EXERCISE OBJECTIVE: Transcribe, word for word and without additions, each line below from the one containing "[42,661,139,671] **Minimize** ->" through the one containing "[42,801,139,811] **Minimize** ->", both ends included.

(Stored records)
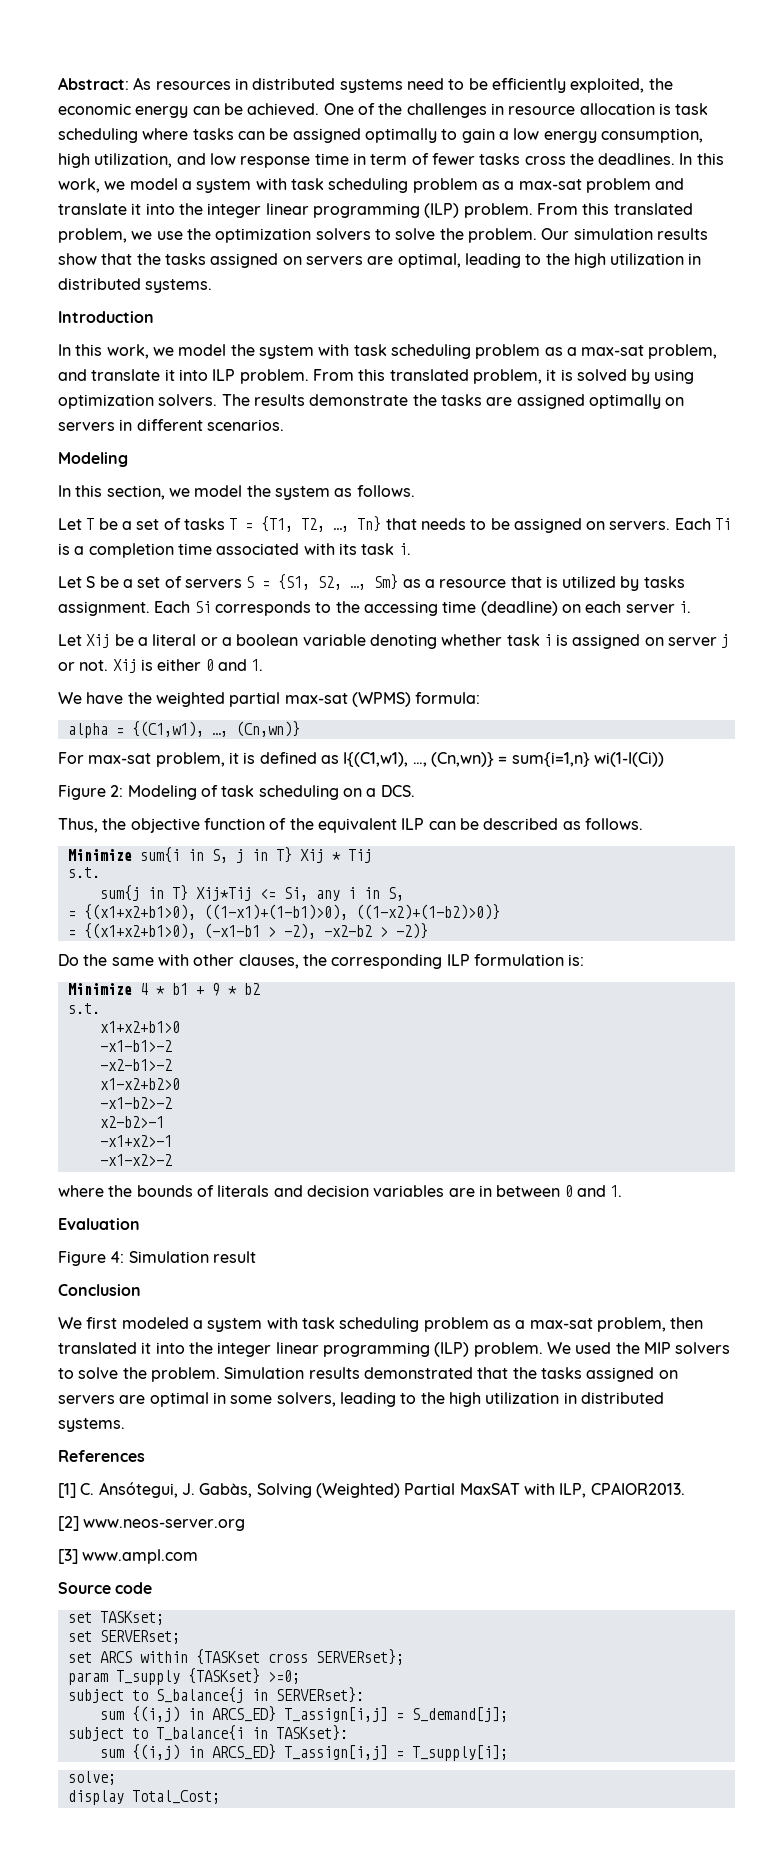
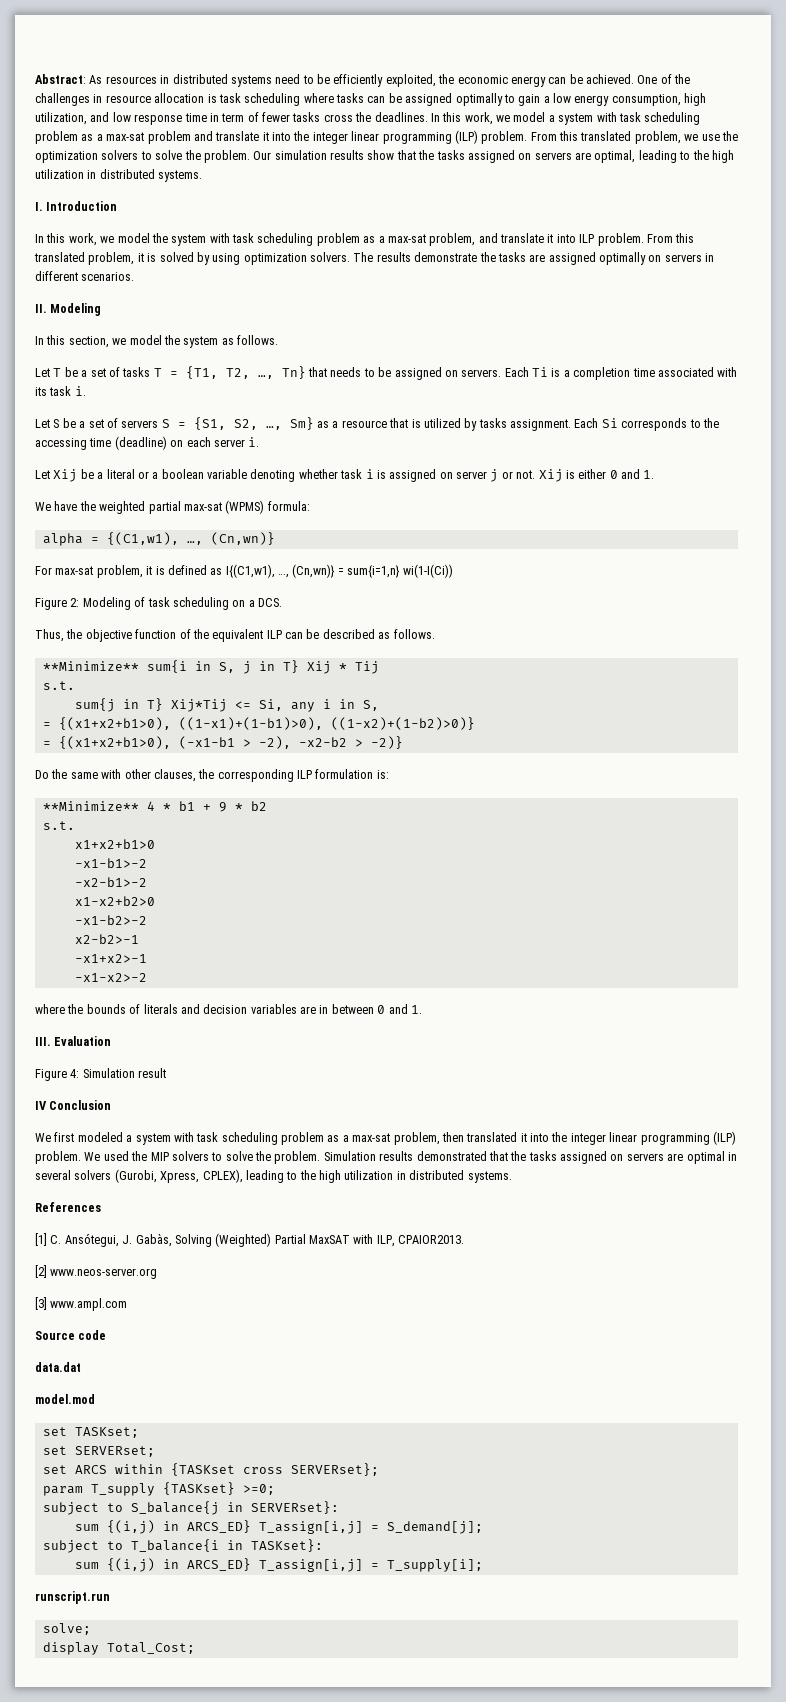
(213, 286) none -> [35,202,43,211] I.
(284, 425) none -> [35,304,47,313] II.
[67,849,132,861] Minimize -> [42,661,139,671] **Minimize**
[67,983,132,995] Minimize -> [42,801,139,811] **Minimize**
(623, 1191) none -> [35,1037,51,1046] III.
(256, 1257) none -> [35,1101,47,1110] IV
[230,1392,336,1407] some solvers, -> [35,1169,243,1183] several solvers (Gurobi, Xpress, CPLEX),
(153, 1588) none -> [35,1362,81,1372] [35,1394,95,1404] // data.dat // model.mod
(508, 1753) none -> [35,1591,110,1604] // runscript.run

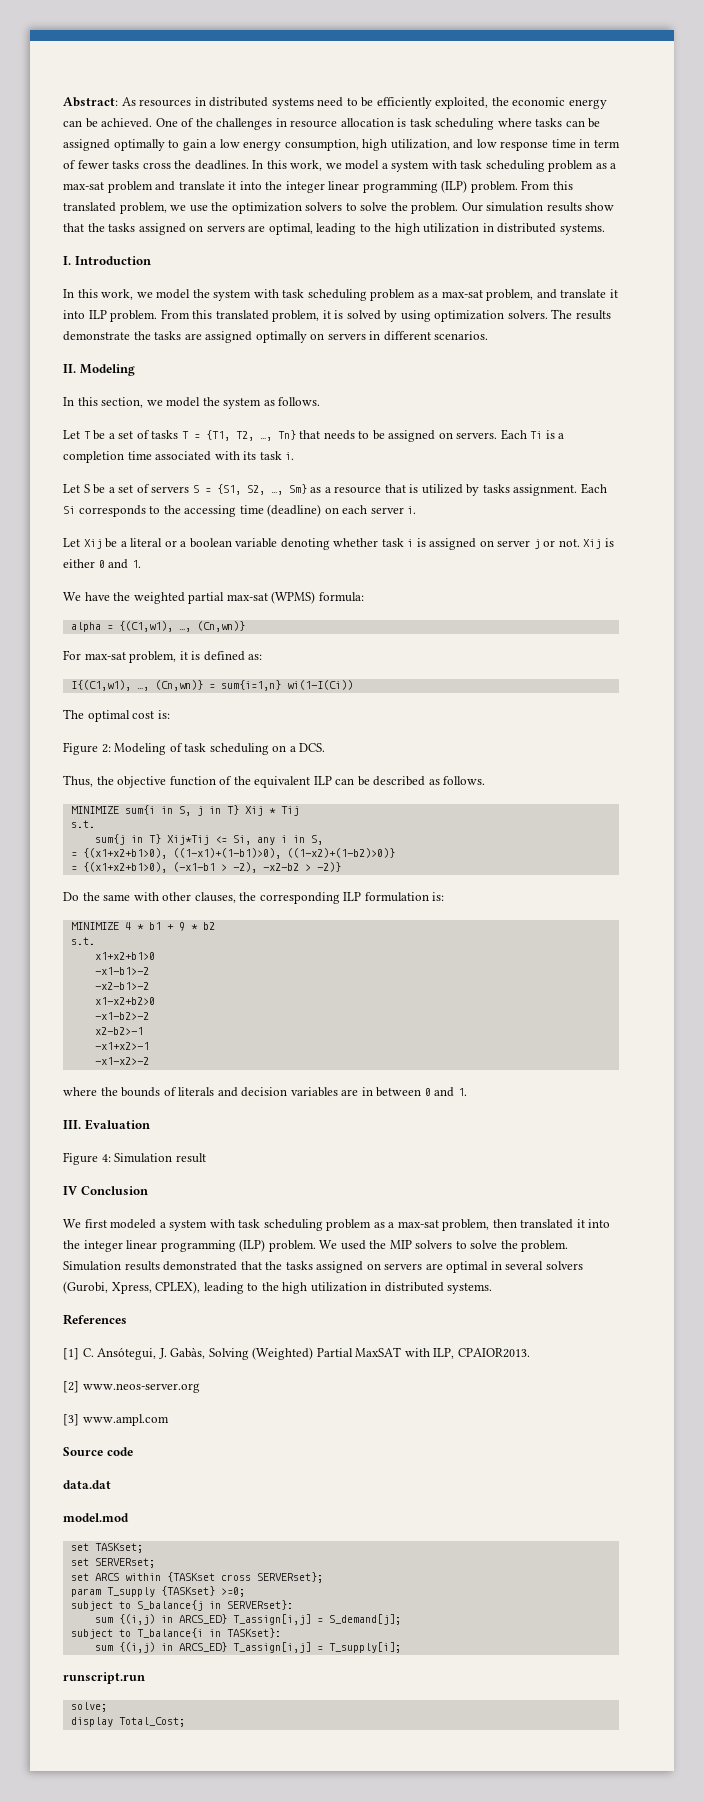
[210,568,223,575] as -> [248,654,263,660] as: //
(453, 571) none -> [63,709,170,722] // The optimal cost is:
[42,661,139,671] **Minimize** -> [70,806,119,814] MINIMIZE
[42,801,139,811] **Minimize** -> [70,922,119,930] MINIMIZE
* * *
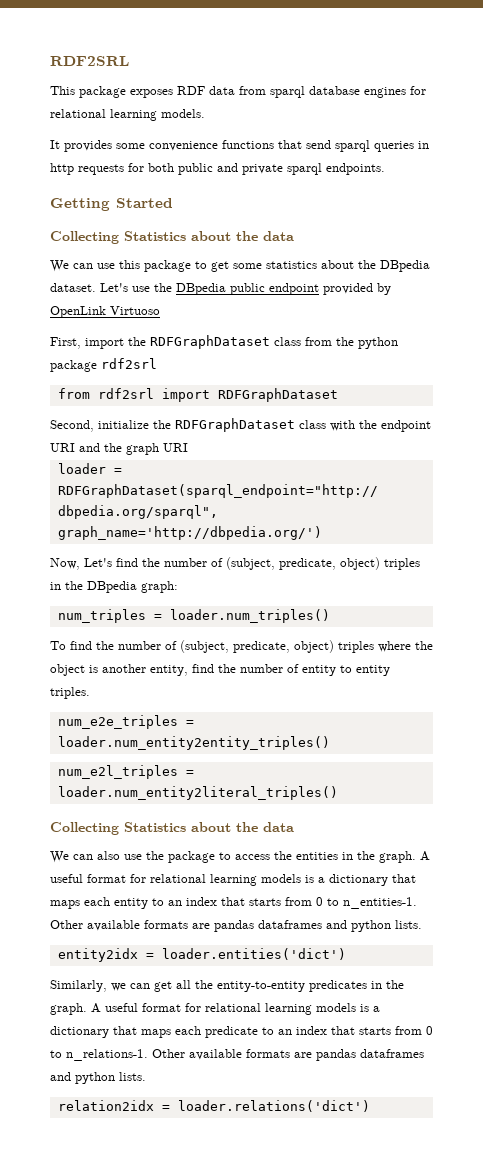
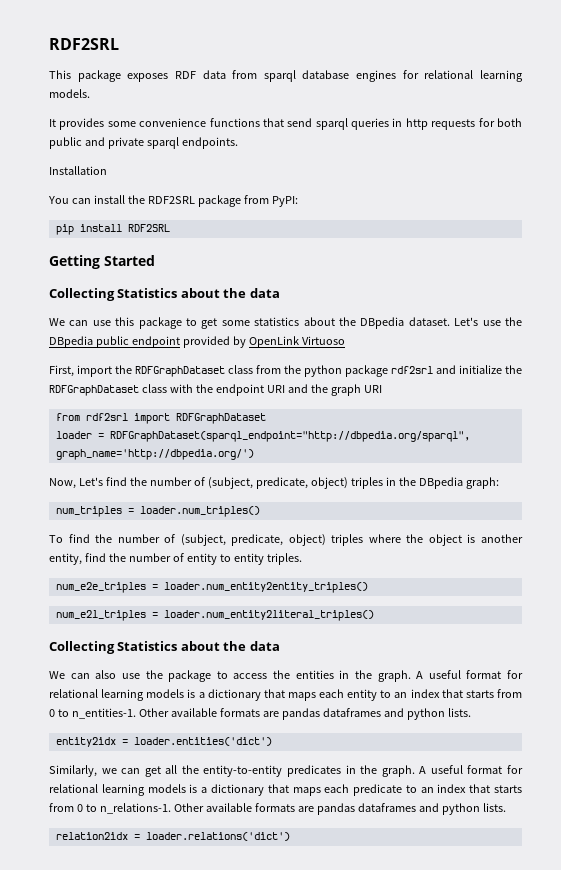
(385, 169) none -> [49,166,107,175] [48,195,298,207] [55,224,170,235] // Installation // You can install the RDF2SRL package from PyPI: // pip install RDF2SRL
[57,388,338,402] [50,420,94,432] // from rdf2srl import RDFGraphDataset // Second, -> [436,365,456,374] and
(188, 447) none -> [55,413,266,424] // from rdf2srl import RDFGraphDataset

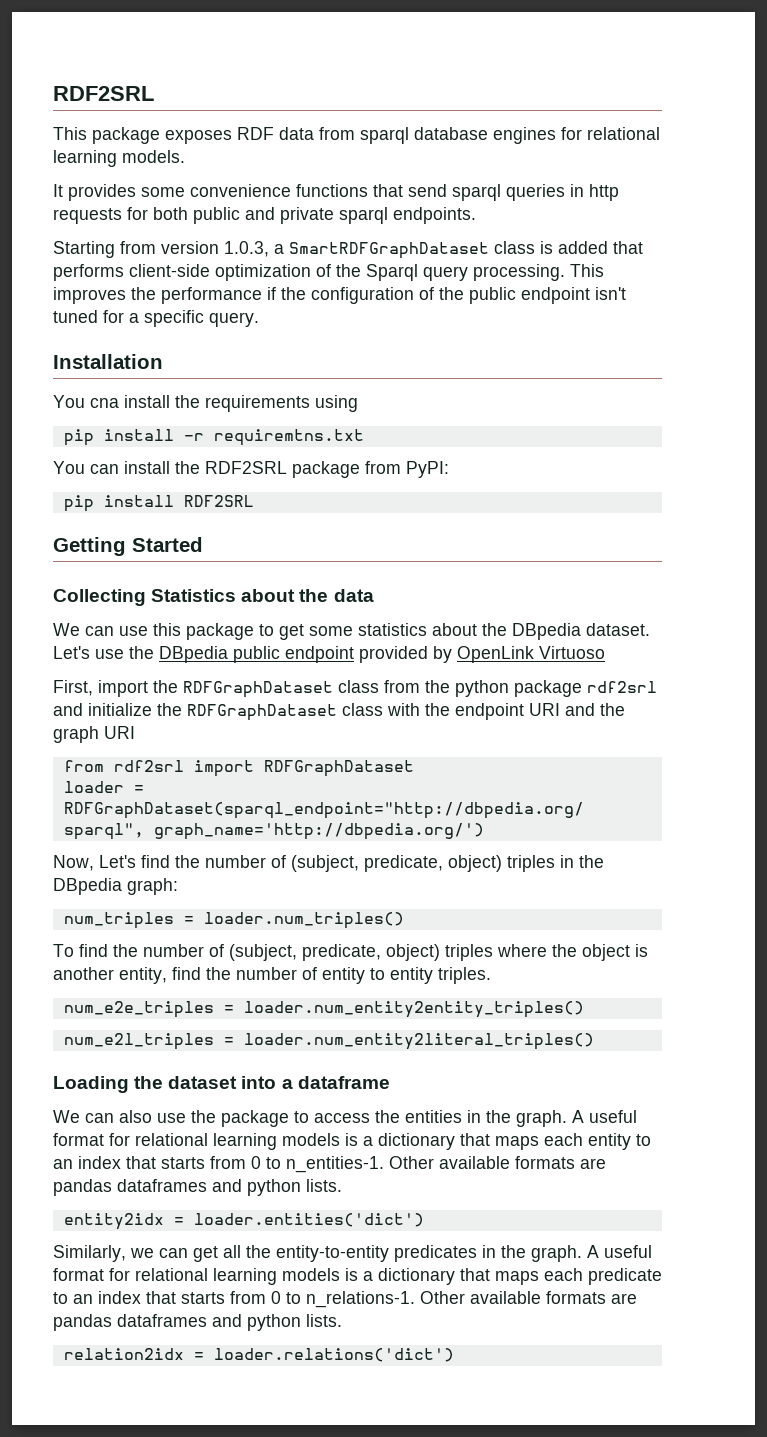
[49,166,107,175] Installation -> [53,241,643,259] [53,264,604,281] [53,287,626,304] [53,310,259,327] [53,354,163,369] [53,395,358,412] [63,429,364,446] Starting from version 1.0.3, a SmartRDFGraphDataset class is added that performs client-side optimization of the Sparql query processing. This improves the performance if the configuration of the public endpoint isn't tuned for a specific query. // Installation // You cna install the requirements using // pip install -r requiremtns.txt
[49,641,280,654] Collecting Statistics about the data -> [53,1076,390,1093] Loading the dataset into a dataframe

RESPONSE BOX:
[42,661,139,671] **Minimize** -> [70,806,119,814] MINIMIZE
[42,801,139,811] **Minimize** -> [70,922,119,930] MINIMIZE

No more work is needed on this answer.